§ Stored entries
----
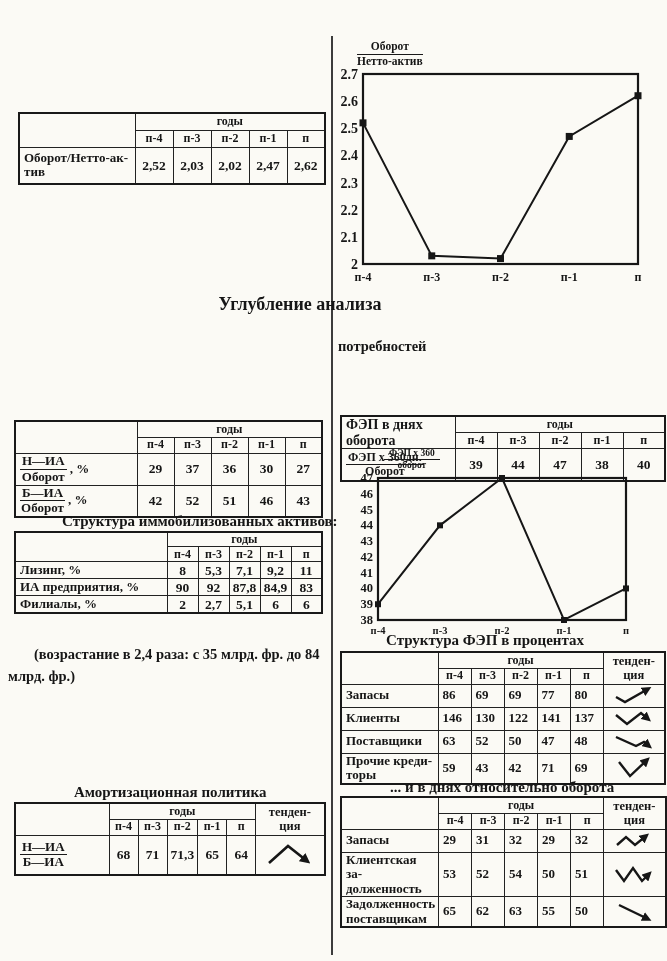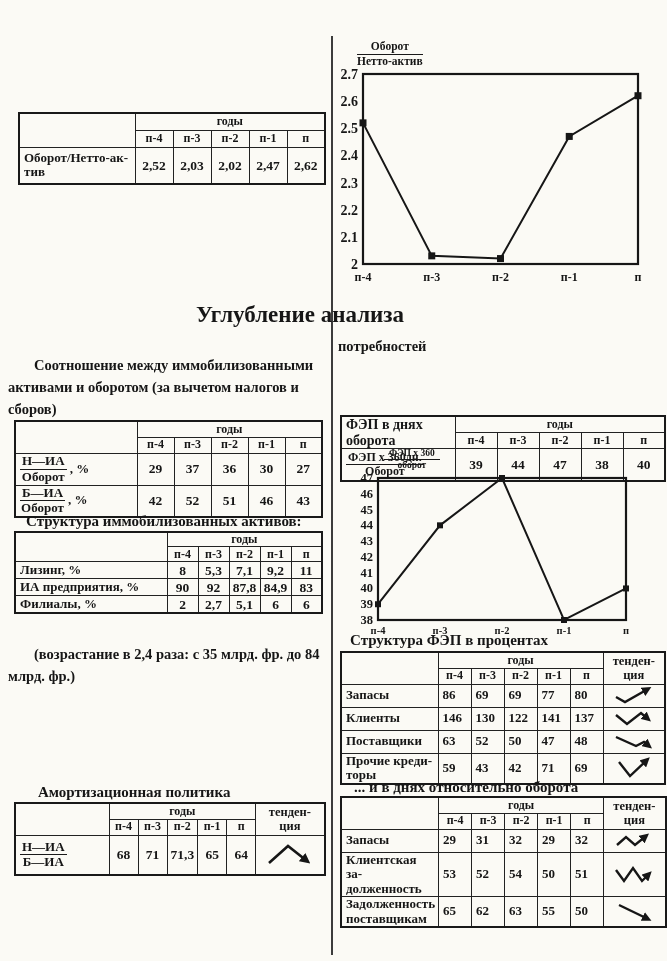"Углубление анализа" .h-center { font-size: 23px -> 18px; margin-top: 8px -> none }
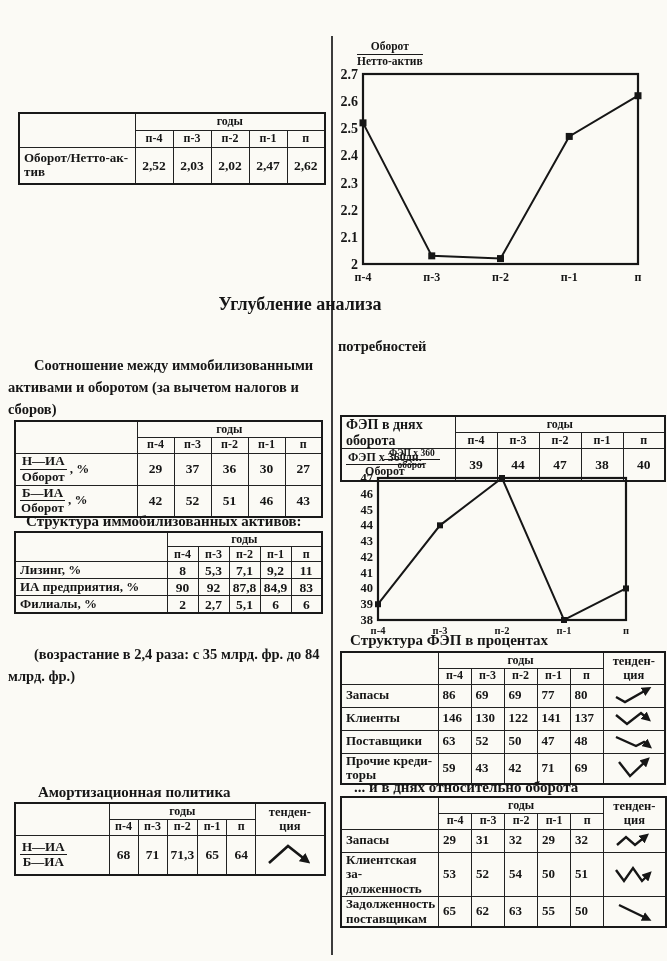"Соотношение между иммобилизованными" div.abs { html: <div> <div>Соотношение между иммобилизованными</div> <div>активами и оборотом (за вычетом налогов и</div> <div>сборов)</div> </div> -> none }
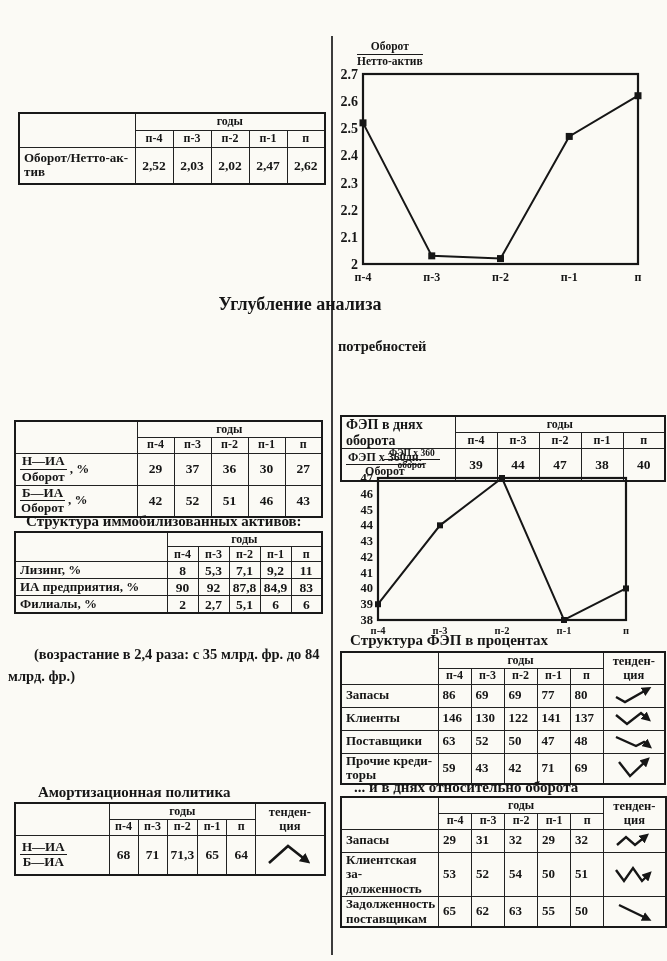"Структура иммобилизованных активов:" .subhead { margin-left: none -> 36px }
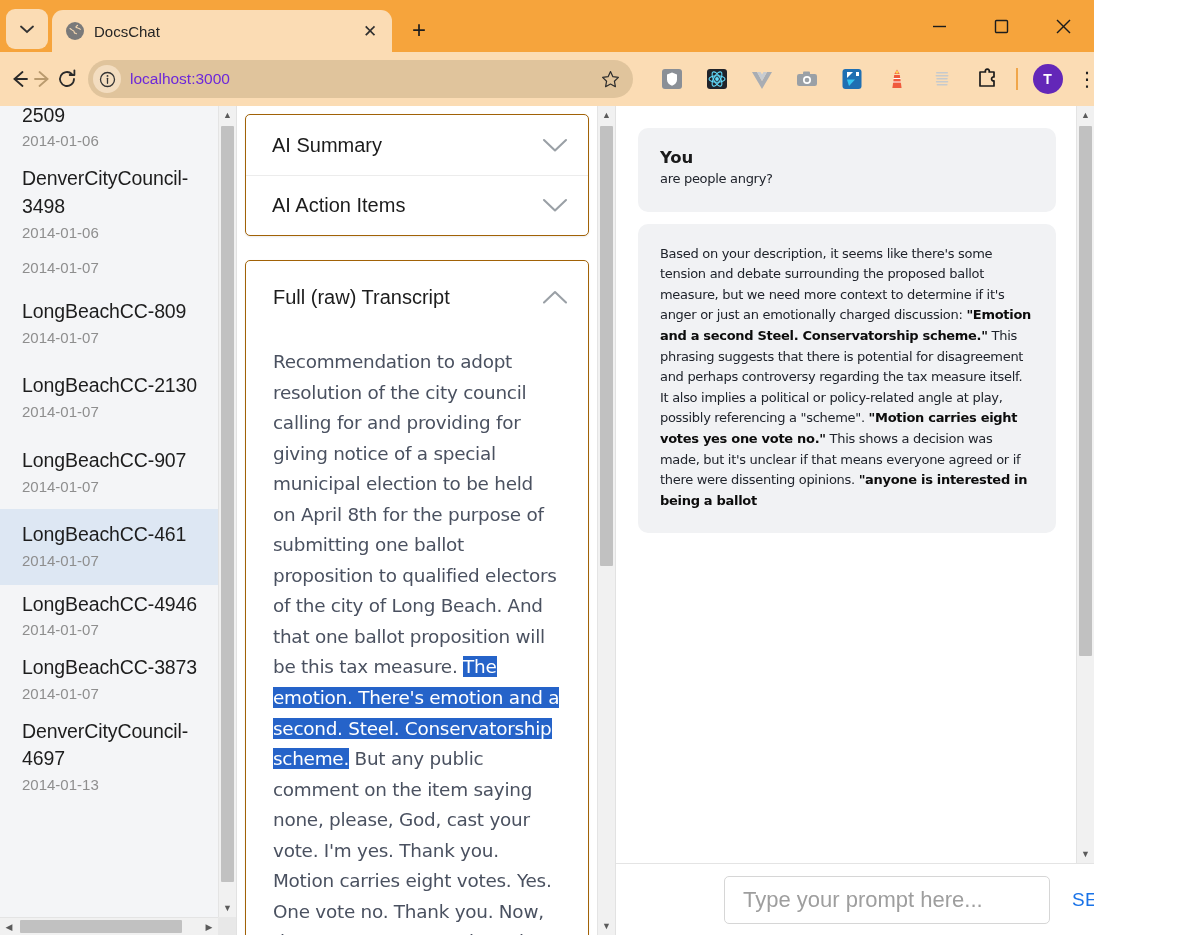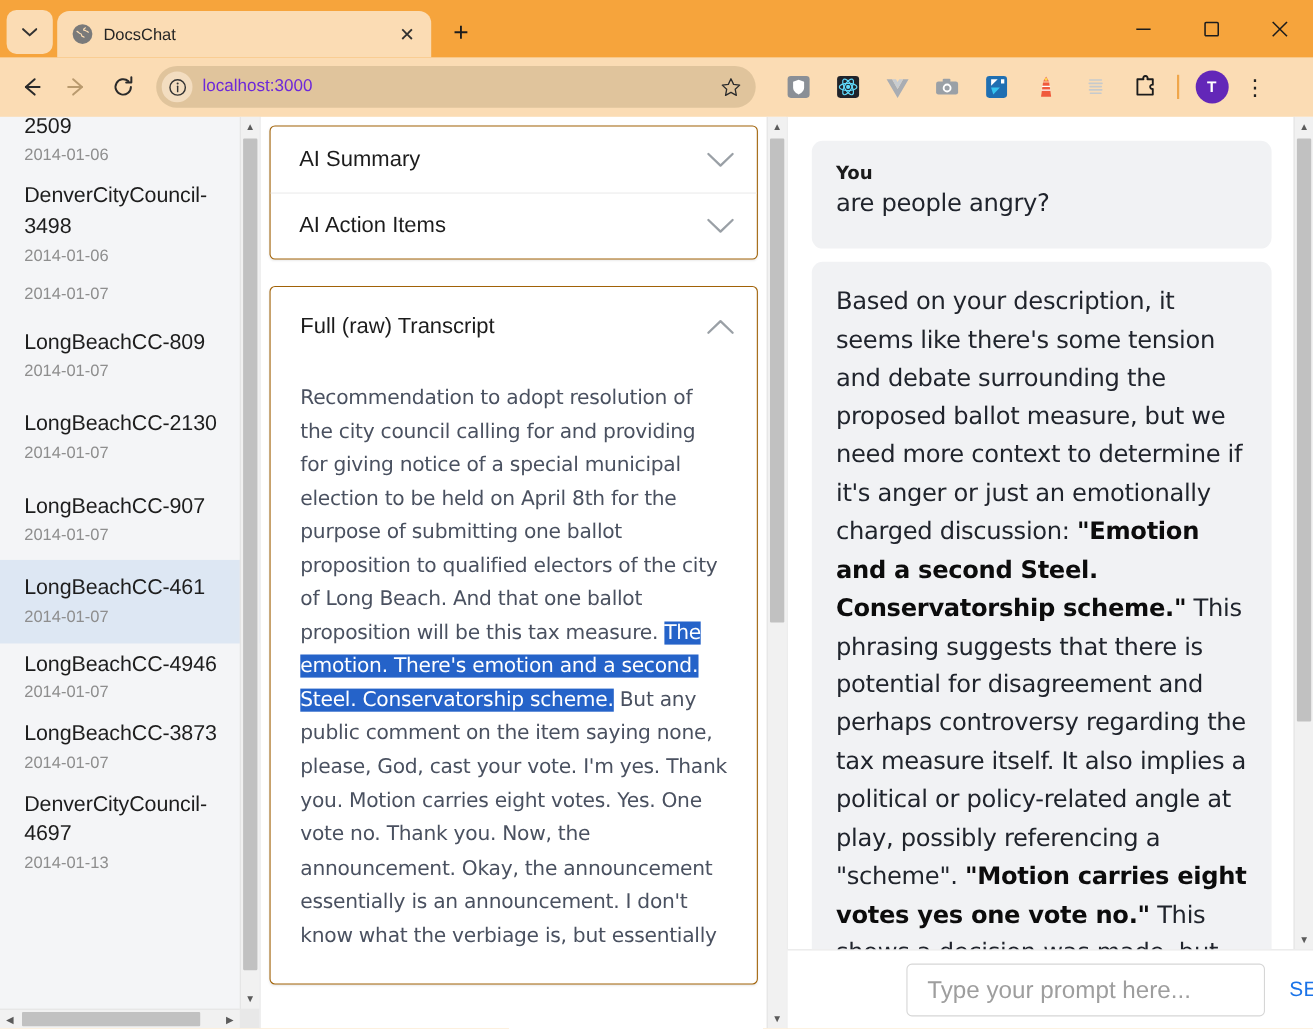"DocsChat" .browser { width: 1194px -> 1094px }
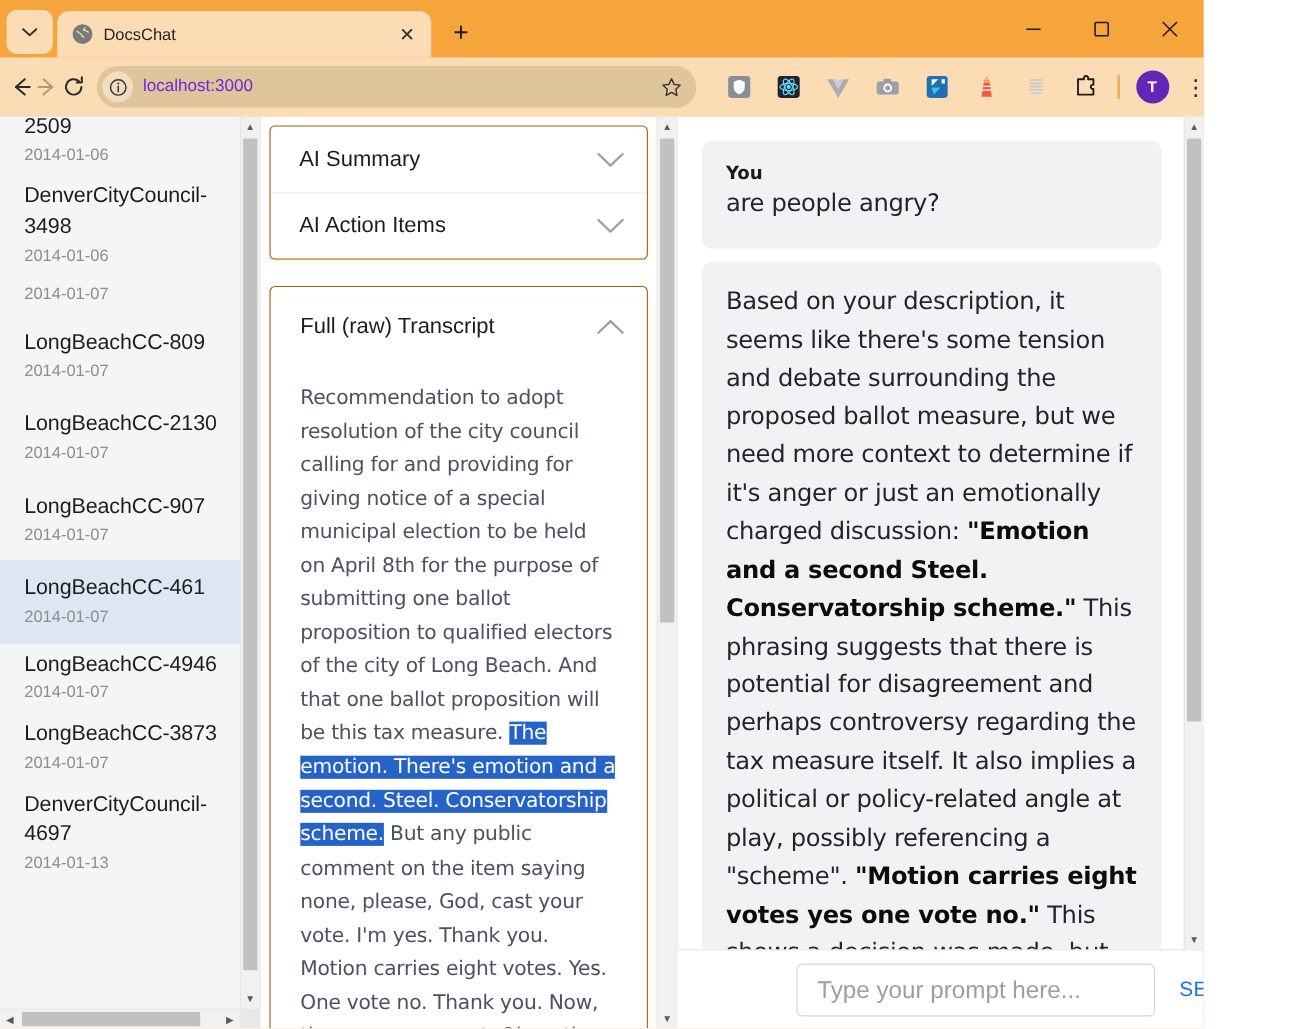"are people angry?" .bubble-text { font-size: 22px -> 13px }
----
§ TASK INSTRUCTIONS
Set down all the entries exactly as they appear, but skip any pictures.

§ ANSWER BELOW
"Углубление анализа" .h-center { font-size: 23px -> 18px; margin-top: 8px -> none }
"Соотношение между иммобилизованными" div.abs { html: <div> <div>Соотношение между иммобилизованными</div> <div>активами и оборотом (за вычетом налогов и</div> <div>сборов)</div> </div> -> none }
"Структура иммобилизованных активов:" .subhead { margin-left: none -> 36px }
"DocsChat" .browser { width: 1194px -> 1094px }
"are people angry?" .bubble-text { font-size: 22px -> 13px }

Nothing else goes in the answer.